> Problem to solve: Your answer must contain each line of the listing in which "height" appears, copied in full.

> Given entries:
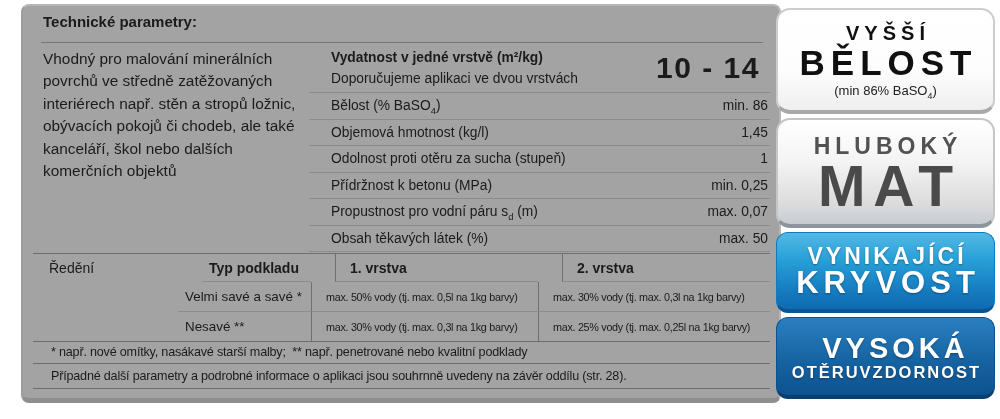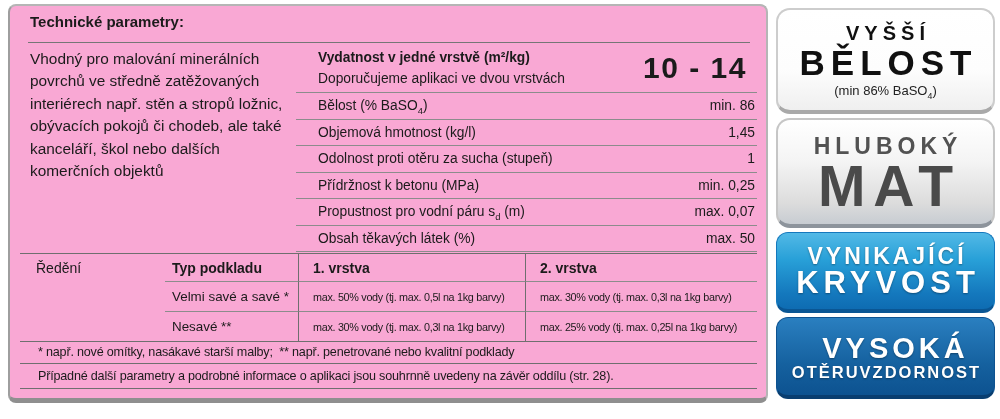--- a/index.html
+++ b/index.html
@@ -9,8 +9,8 @@
   }
   
   .card{
-    position:absolute;left:8px;top:4px;width:756px;height:392px;
-    background:#f9a8d4;border:2px solid #b5b5b5;border-left-color:#9e9e9e;
+    position:absolute;left:21px;top:4px;width:756px;height:392px;
+    background:#a3a3a3;border:2px solid #b5b5b5;border-left-color:#9e9e9e;
     border-bottom:5px solid #8f8f8f;border-radius:8px;
   }
   .title{position:absolute;left:20px;top:7px;margin:0;font-size:15px;font-weight:bold;}

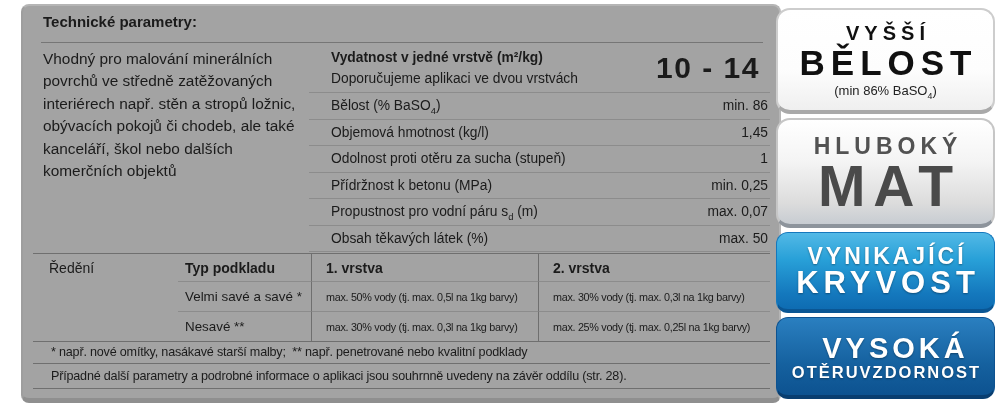--- a/index.html
+++ b/index.html
@@ -33,7 +33,7 @@
   .dcell{display:flex;align-items:center;box-sizing:border-box;overflow:hidden;}
   .hb{border-bottom:1.4px solid #8c8c8c;}
   .vline{border-left:1.5px solid #6f6f6f;padding-left:14px;}
-  .dhead{font-weight:bold;font-size:14px;}
+  .dhead{font-weight:bold;font-size:14px;margin-left:24px;}
   .dlabel{font-size:14px;padding-left:16px;}
   .dsub{font-size:13.4px;padding-left:7px;}
   .dhead.c2{padding-left:7px;}

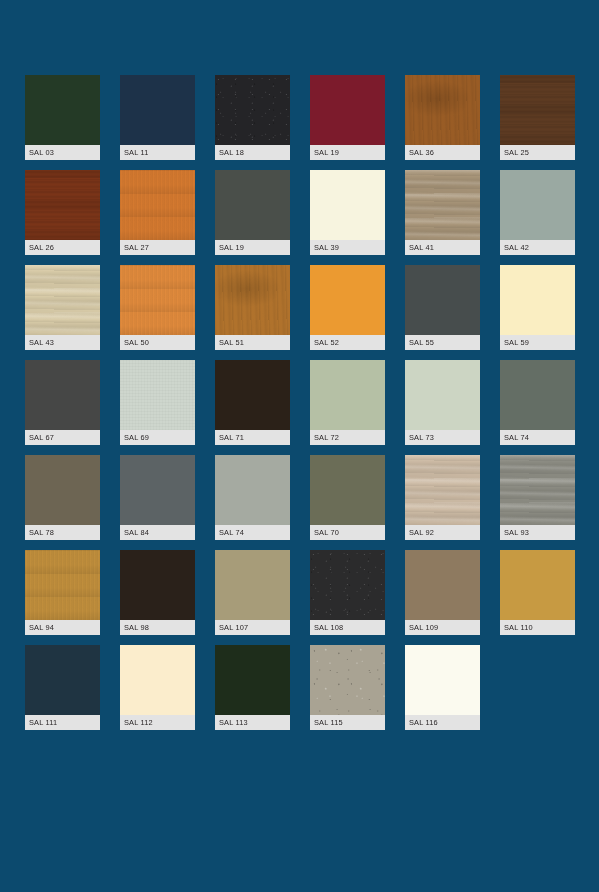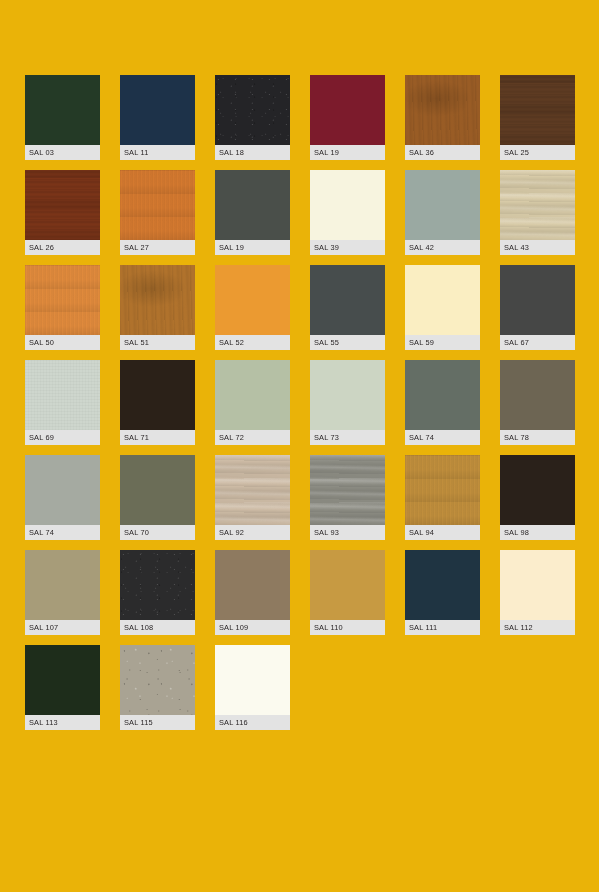--- a/index.html
+++ b/index.html
@@ -21,7 +21,7 @@
     top: 0;
     width: 599px;
     height: 892px;
-    background: #eab308;
+    background: #0c4a6e;
   }
   .swatch-grid {
     position: absolute;

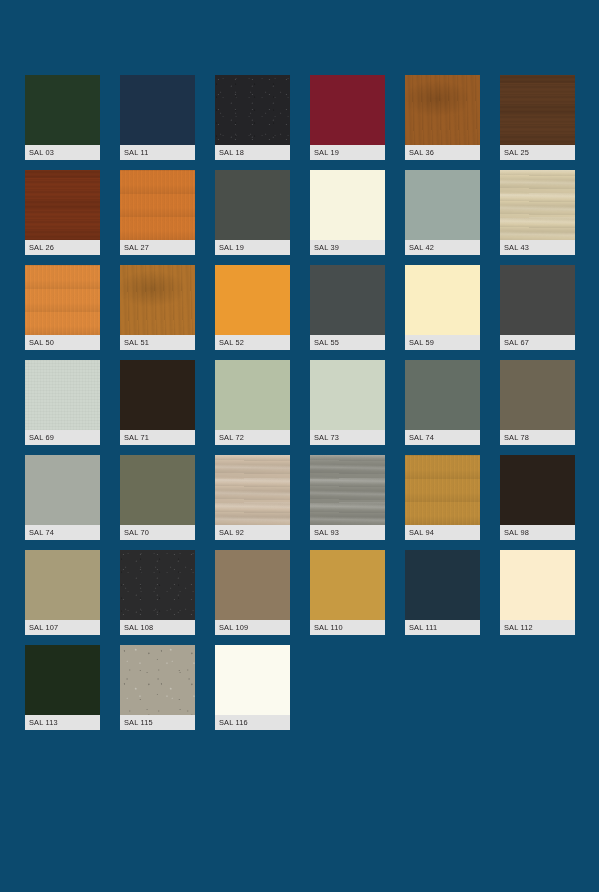--- a/index.html
+++ b/index.html
@@ -207,6 +207,10 @@
         <div class="swatch-label">SAL 39</div>
       </div>
       <div class="swatch-cell">
+        <div class="swatch-chip tex-washed" style="background-color: rgb(168, 149, 121);"></div>
+        <div class="swatch-label">SAL 41</div>
+      </div>
+      <div class="swatch-cell">
         <div class="swatch-chip tex-plain" style="background-color: rgb(154, 169, 162);"></div>
         <div class="swatch-label">SAL 42</div>
       </div>

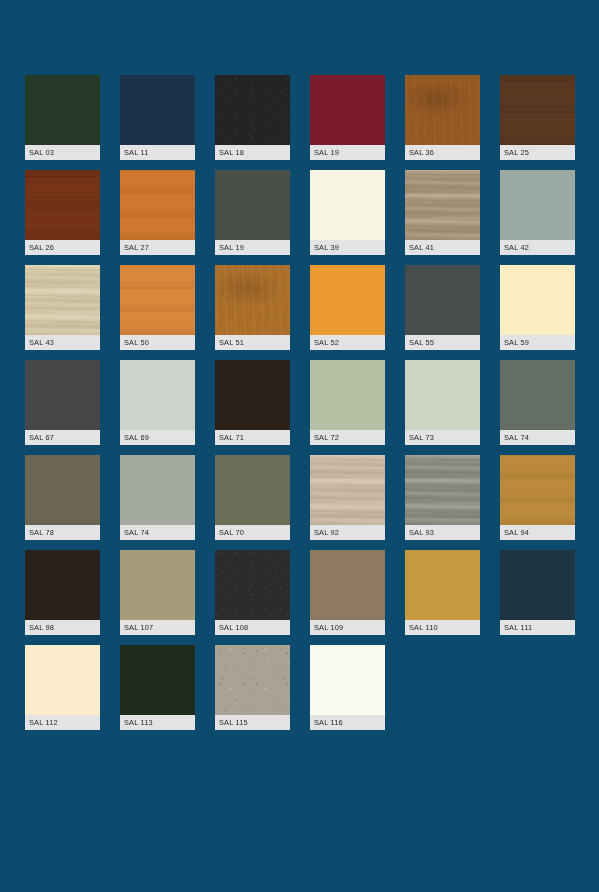--- a/index.html
+++ b/index.html
@@ -267,6 +267,10 @@
         <div class="swatch-label">SAL 78</div>
       </div>
       <div class="swatch-cell">
+        <div class="swatch-chip tex-plain" style="background-color: rgb(92, 99, 101);"></div>
+        <div class="swatch-label">SAL 84</div>
+      </div>
+      <div class="swatch-cell">
         <div class="swatch-chip tex-plain" style="background-color: rgb(165, 170, 161);"></div>
         <div class="swatch-label">SAL 74</div>
       </div>

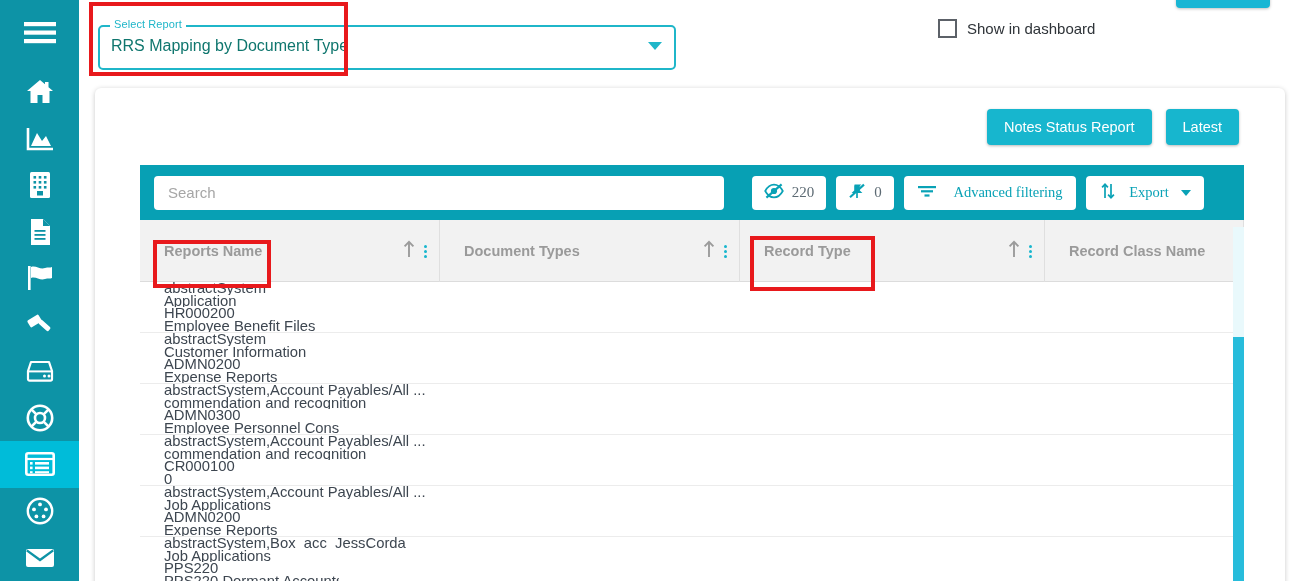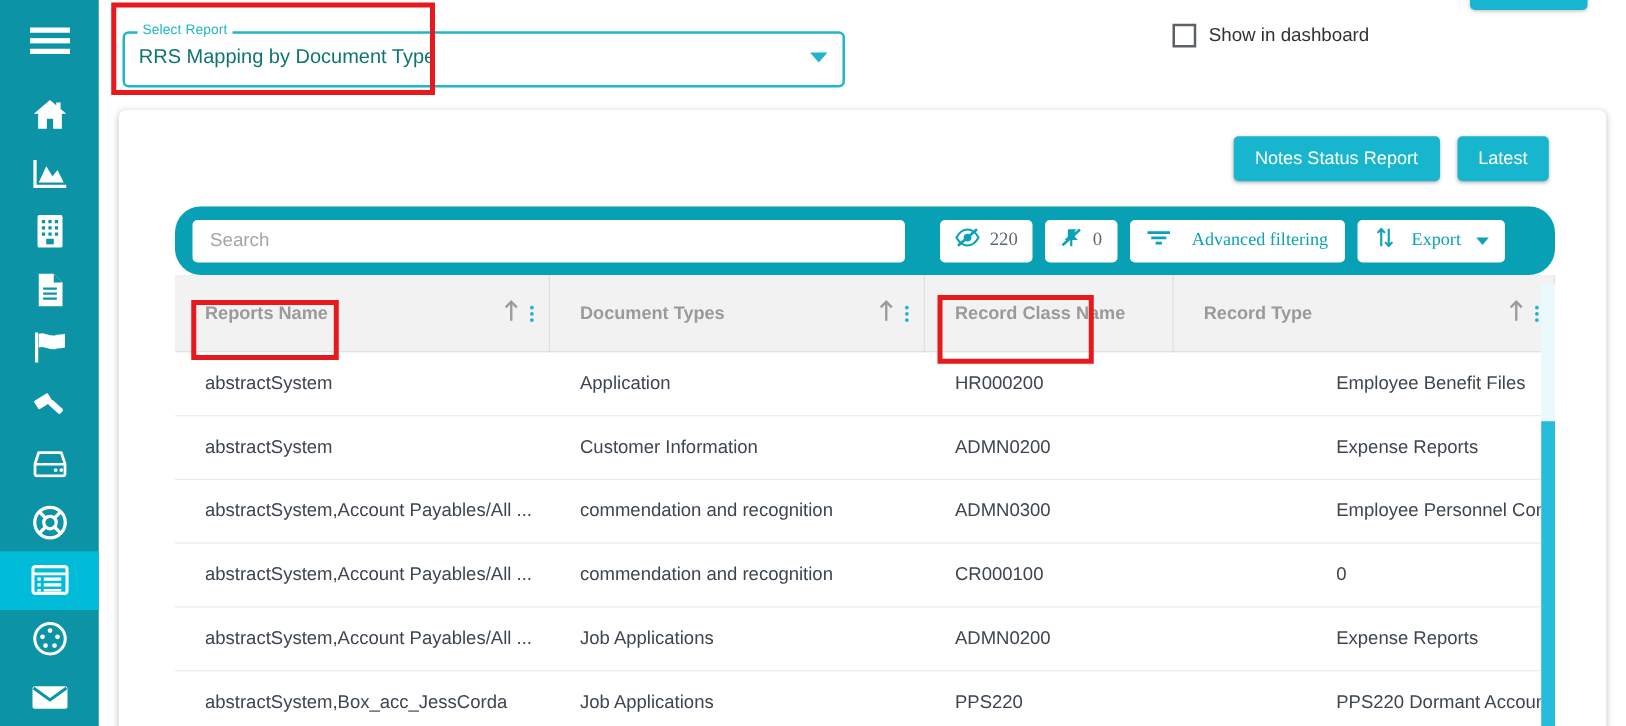--- a/index.html
+++ b/index.html
@@ -133,7 +133,6 @@
     display: flex; align-items: center;
     padding: 0 14px;
     gap: 10px;
-    border-radius: 21px;
   }
   #search-input {
     width: 570px; height: 34px;

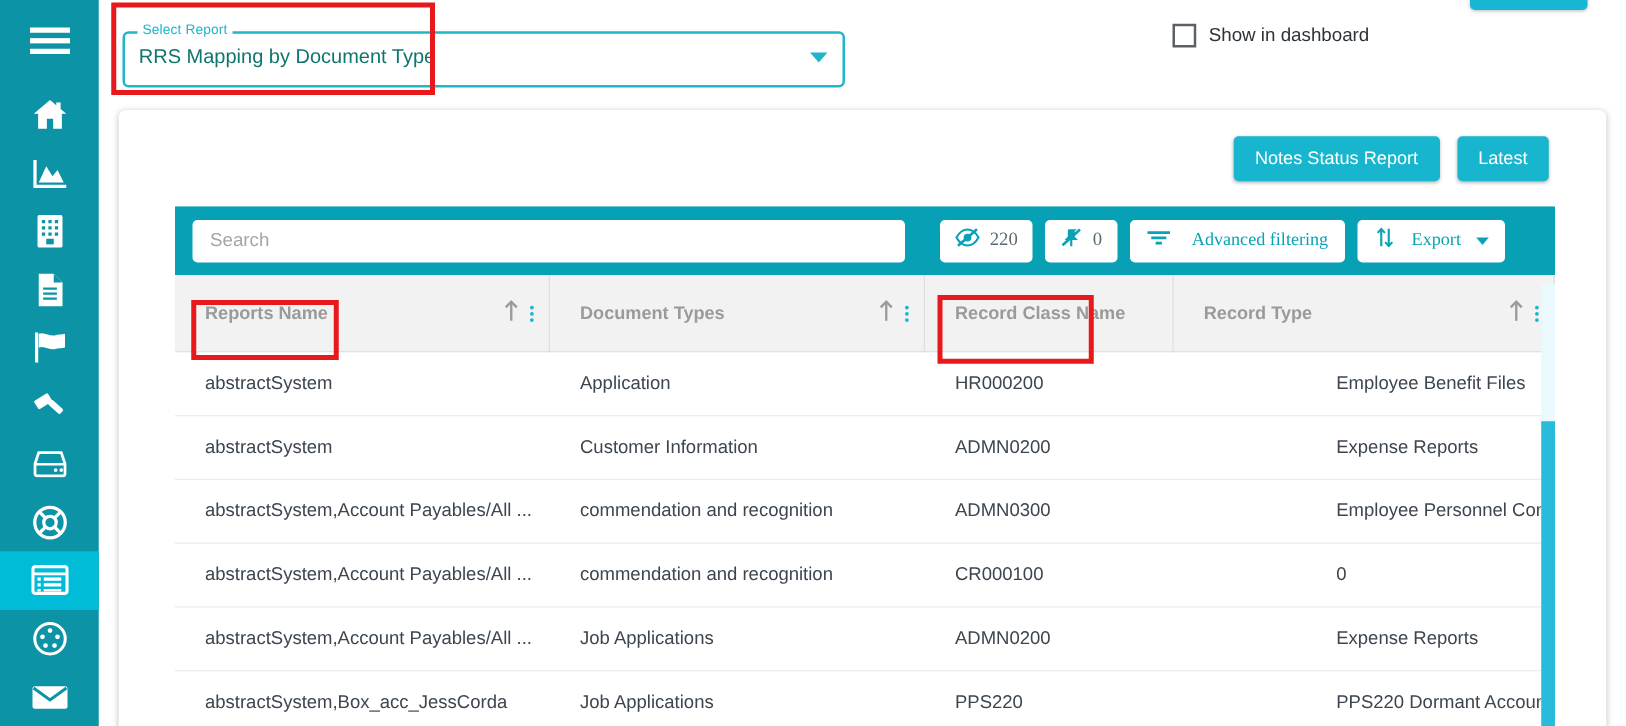--- a/index.html
+++ b/index.html
@@ -500,10 +500,6 @@
           </span>
         </div>
 
-        <div class="hcell c4">
-          <span class="htxt">Record Class Name</span>
-        </div>
-
         <div class="hcell c3">
           <span class="htxt">Record Type</span>
           <span class="hctl">
@@ -522,6 +518,10 @@
               </span>
           </span>
         </div>
+
+        <div class="hcell c4">
+          <span class="htxt">Record Class Name</span>
+        </div>
       </div>
 
       <div id="grid-body">

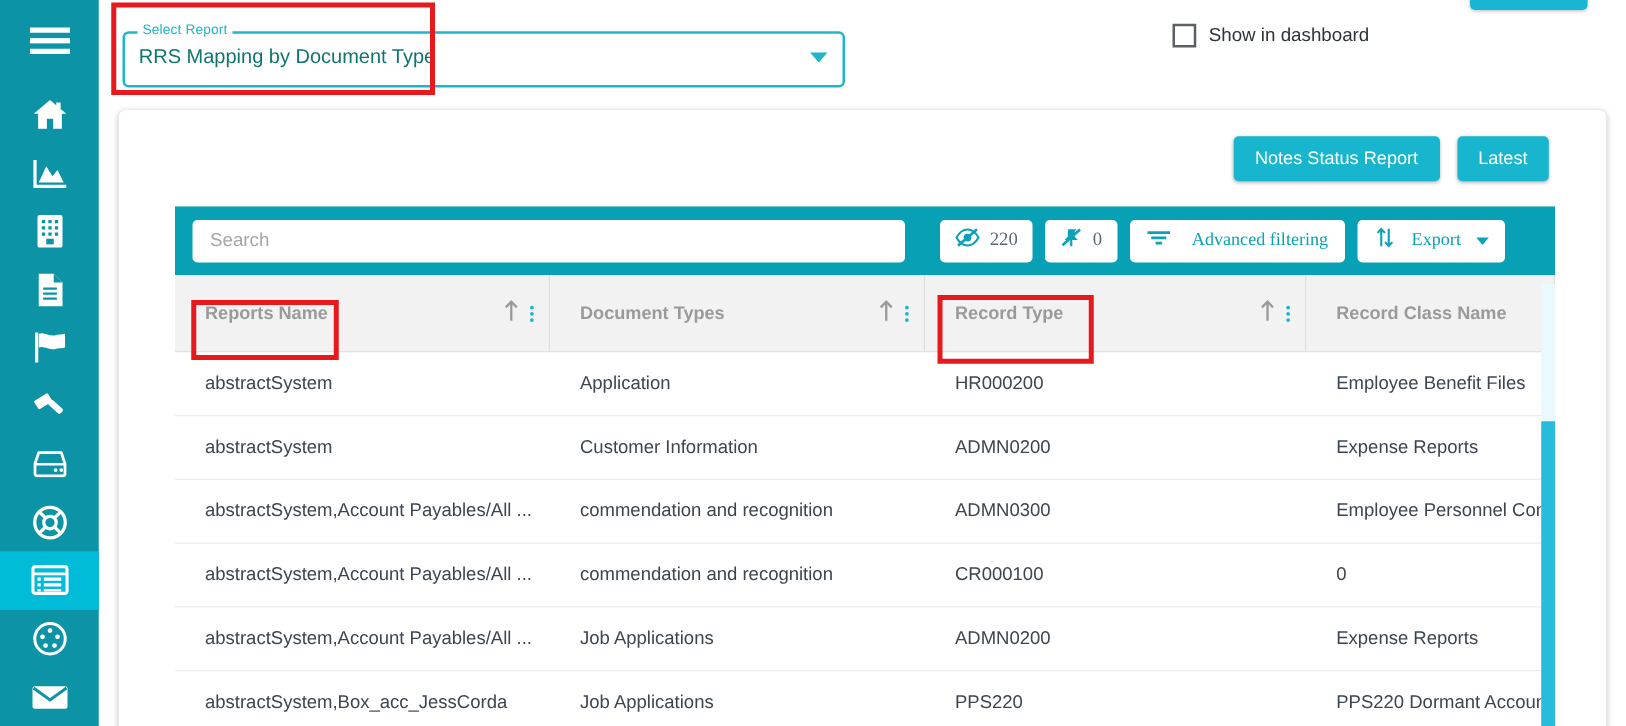--- a/index.html
+++ b/index.html
@@ -207,6 +207,7 @@
     display: flex;
     height: 51px;
     border-bottom: 1px solid #ececec;
+    flex-direction: column;
   }
   .cell {
     display: flex; align-items: center;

> Answer area:
-    position:absolute;left:8px;top:4px;width:756px;height:392px;
+    position:absolute;left:21px;top:4px;width:756px;height:392px;
     height: 892px;
     width: 570px; height: 34px;
     height: 51px;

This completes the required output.